::: Records for the exercise

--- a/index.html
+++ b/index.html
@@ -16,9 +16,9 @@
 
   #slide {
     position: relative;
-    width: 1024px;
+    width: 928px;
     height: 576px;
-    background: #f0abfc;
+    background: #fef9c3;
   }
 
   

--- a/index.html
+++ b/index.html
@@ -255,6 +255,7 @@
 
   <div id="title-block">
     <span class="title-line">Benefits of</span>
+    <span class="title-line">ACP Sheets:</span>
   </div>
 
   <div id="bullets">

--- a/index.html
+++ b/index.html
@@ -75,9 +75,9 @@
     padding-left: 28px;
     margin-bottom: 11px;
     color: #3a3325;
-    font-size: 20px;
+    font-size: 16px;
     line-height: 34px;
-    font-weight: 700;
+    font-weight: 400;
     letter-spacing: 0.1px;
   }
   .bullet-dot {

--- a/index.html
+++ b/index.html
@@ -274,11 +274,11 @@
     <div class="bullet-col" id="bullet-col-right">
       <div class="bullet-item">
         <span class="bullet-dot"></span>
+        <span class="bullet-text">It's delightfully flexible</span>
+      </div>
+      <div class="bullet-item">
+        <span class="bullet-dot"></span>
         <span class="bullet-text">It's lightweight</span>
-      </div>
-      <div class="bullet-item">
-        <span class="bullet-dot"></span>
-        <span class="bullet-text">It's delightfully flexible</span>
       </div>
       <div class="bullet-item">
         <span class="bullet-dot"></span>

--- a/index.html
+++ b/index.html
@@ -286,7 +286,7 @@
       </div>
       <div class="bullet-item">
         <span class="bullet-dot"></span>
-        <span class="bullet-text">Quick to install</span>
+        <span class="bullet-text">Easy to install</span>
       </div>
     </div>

::::::

▸ Task: Check every line above for the string "delightfully", and copy the ones that have it.

▸ Written solution:
+        <span class="bullet-text">It's delightfully flexible</span>
-        <span class="bullet-text">It's delightfully flexible</span>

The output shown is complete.